(Structured diff data)
Content starts

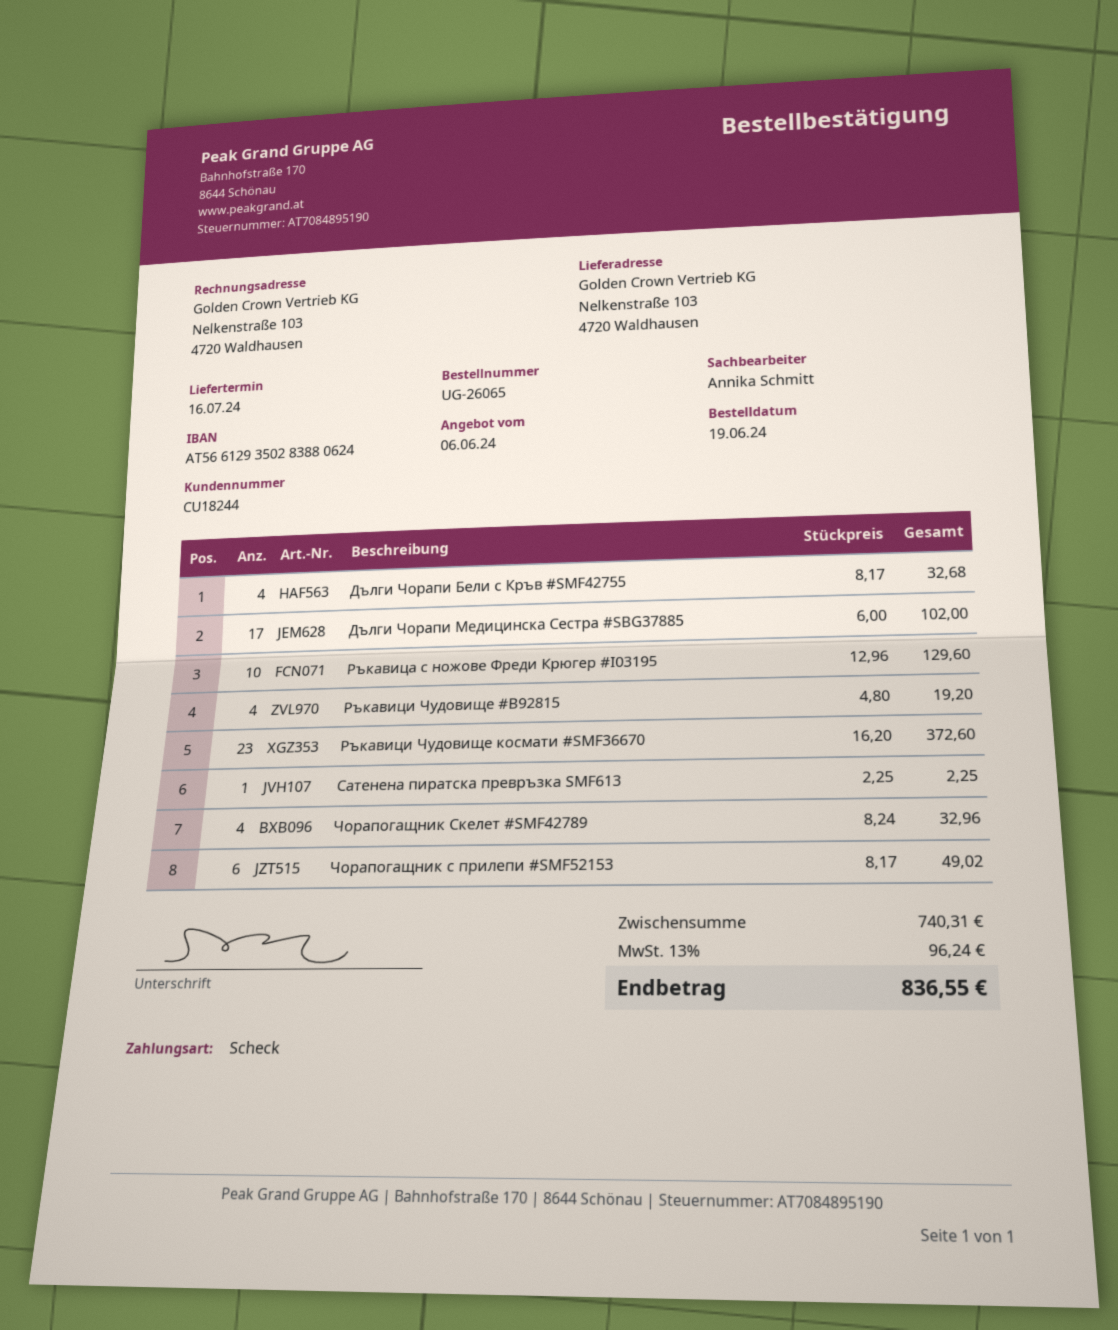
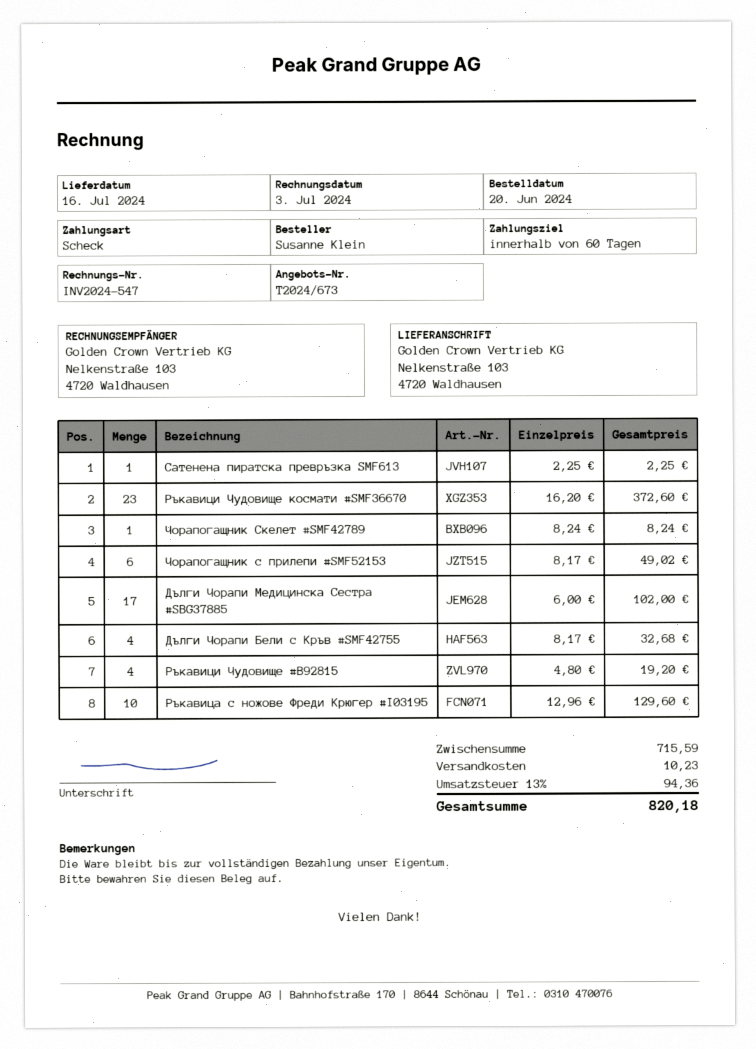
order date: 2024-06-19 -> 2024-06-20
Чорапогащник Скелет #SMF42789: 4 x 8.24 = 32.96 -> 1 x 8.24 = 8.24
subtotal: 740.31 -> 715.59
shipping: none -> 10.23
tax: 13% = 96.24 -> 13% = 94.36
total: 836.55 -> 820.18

Content ends
Content starts

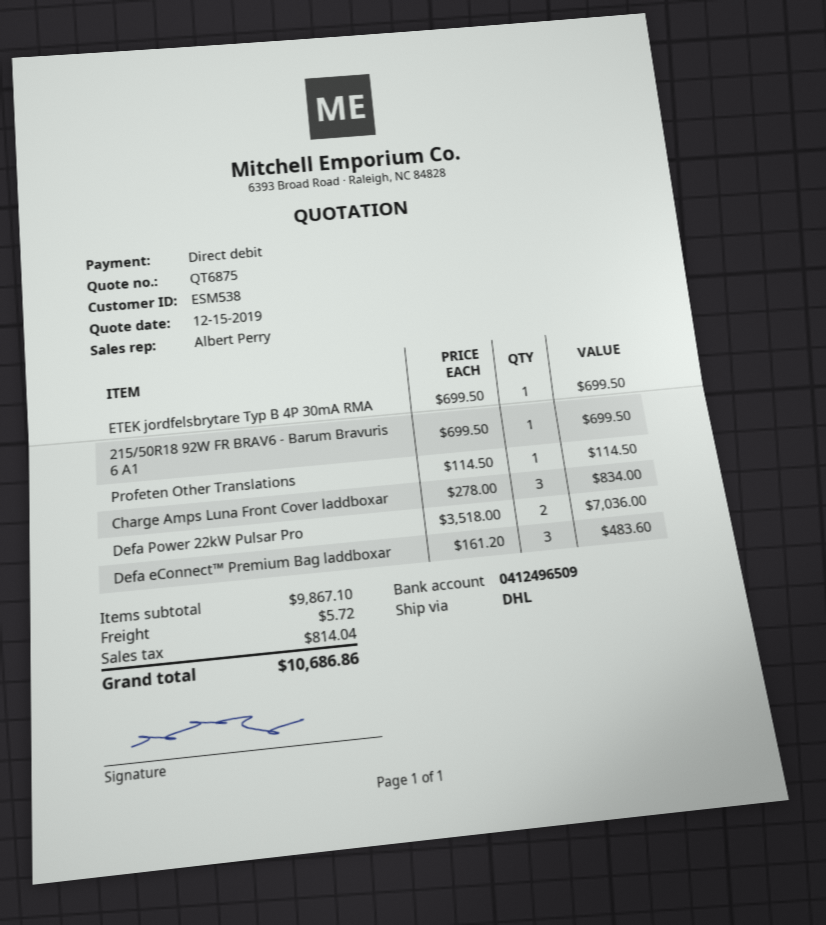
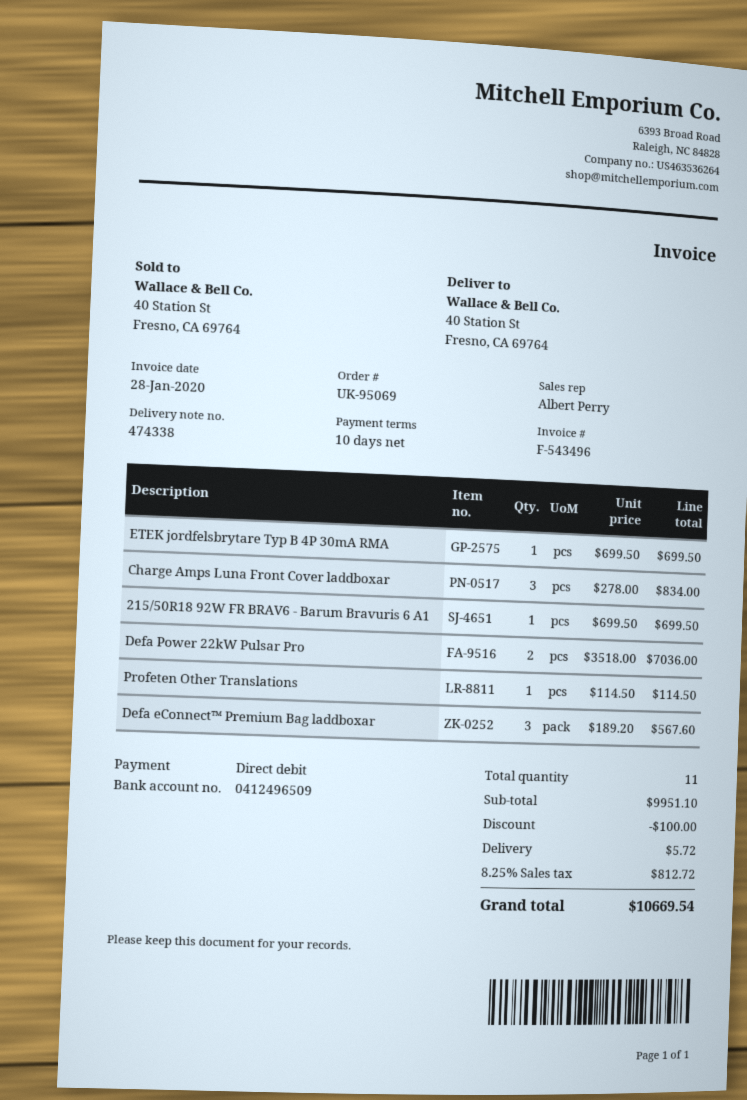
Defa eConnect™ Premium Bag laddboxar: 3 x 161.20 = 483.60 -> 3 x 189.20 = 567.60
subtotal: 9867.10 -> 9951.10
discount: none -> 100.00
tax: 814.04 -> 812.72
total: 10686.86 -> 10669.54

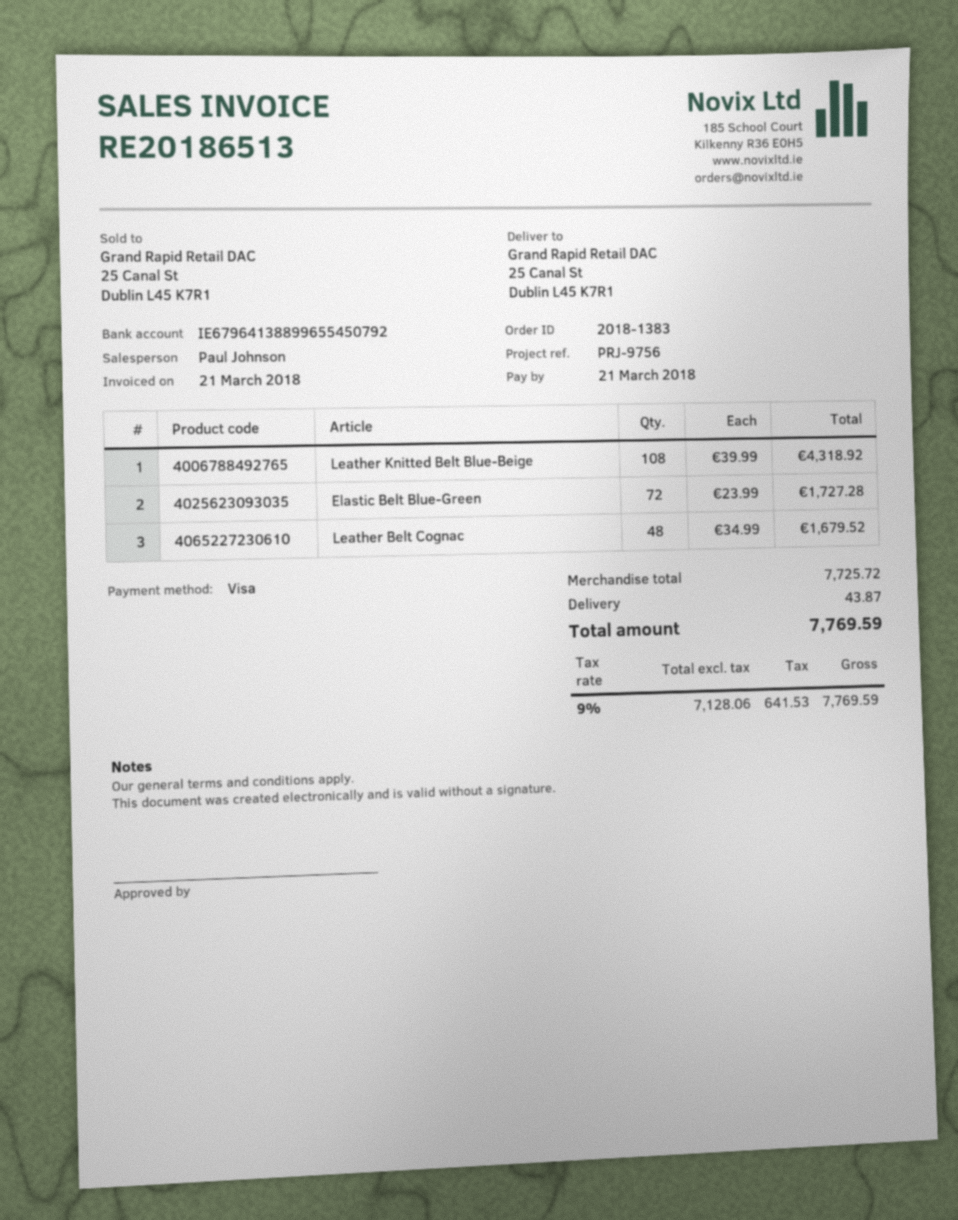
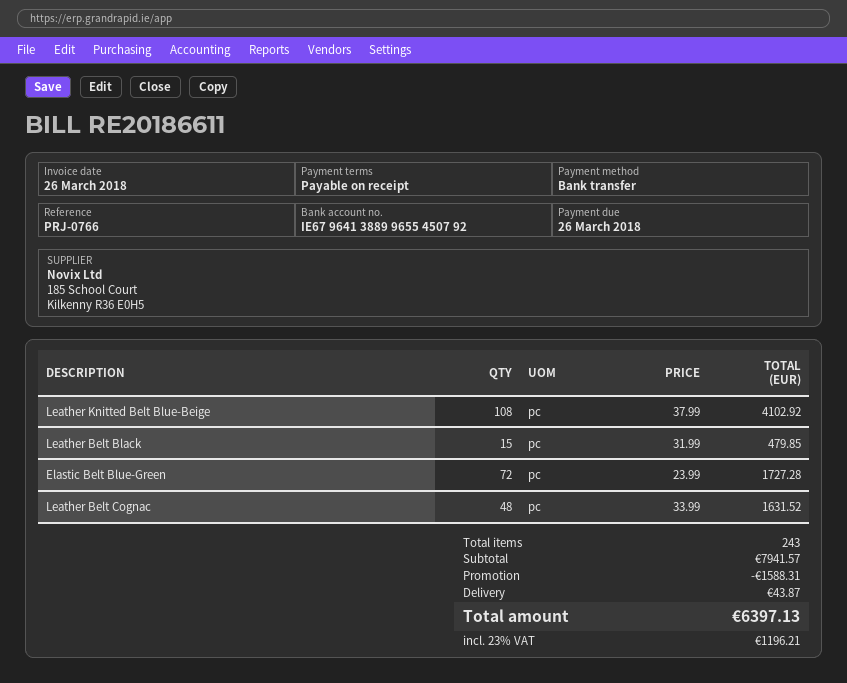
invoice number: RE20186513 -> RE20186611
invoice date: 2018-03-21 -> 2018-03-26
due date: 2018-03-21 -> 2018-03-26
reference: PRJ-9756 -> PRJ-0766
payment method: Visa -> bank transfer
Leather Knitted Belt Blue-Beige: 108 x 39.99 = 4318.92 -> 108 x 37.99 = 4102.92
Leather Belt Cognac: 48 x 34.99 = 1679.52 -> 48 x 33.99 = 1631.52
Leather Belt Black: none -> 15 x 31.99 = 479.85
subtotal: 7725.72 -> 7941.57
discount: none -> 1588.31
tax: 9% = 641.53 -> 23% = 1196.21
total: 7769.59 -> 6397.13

Content ends
Content starts

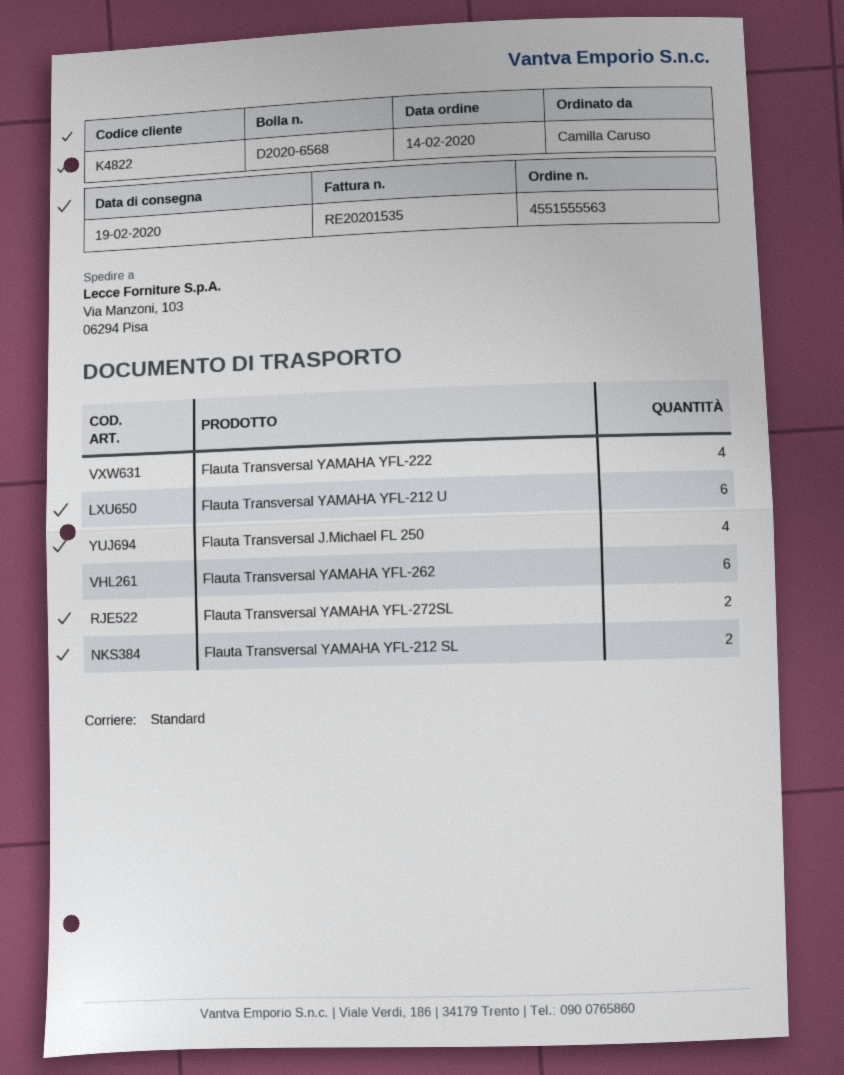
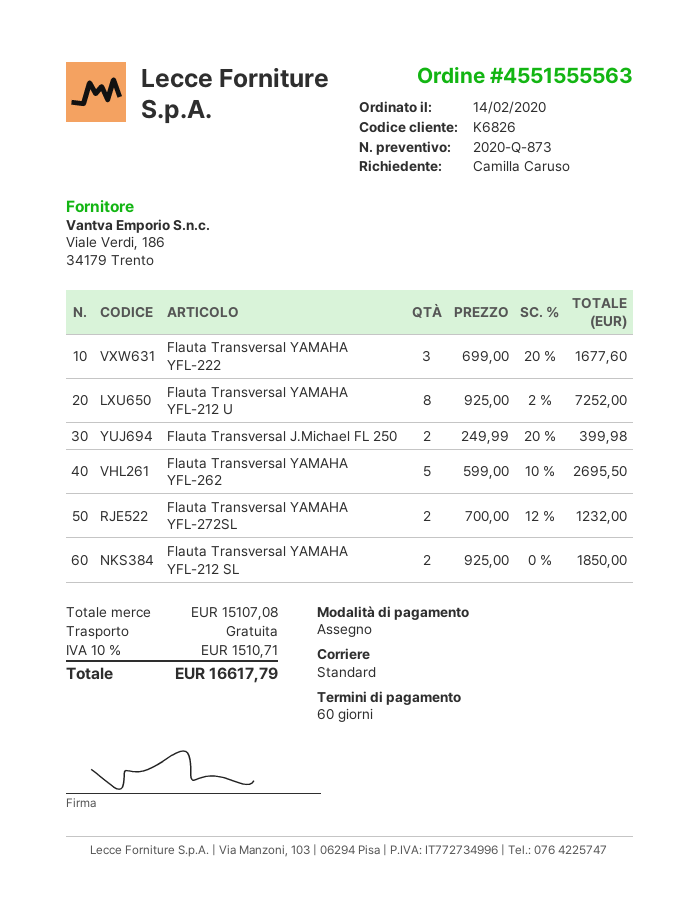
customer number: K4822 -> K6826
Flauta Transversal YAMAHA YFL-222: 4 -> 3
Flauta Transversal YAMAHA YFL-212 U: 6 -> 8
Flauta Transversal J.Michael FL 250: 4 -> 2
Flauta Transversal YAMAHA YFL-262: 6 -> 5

Content ends

What is needed is a verbatim copy of every line in the records above from the one containing "payment method: Visa -> bank transfer" down to the one containing "total: 7769.59 -> 6397.13", both included, and nothing more.

payment method: Visa -> bank transfer
Leather Knitted Belt Blue-Beige: 108 x 39.99 = 4318.92 -> 108 x 37.99 = 4102.92
Leather Belt Cognac: 48 x 34.99 = 1679.52 -> 48 x 33.99 = 1631.52
Leather Belt Black: none -> 15 x 31.99 = 479.85
subtotal: 7725.72 -> 7941.57
discount: none -> 1588.31
tax: 9% = 641.53 -> 23% = 1196.21
total: 7769.59 -> 6397.13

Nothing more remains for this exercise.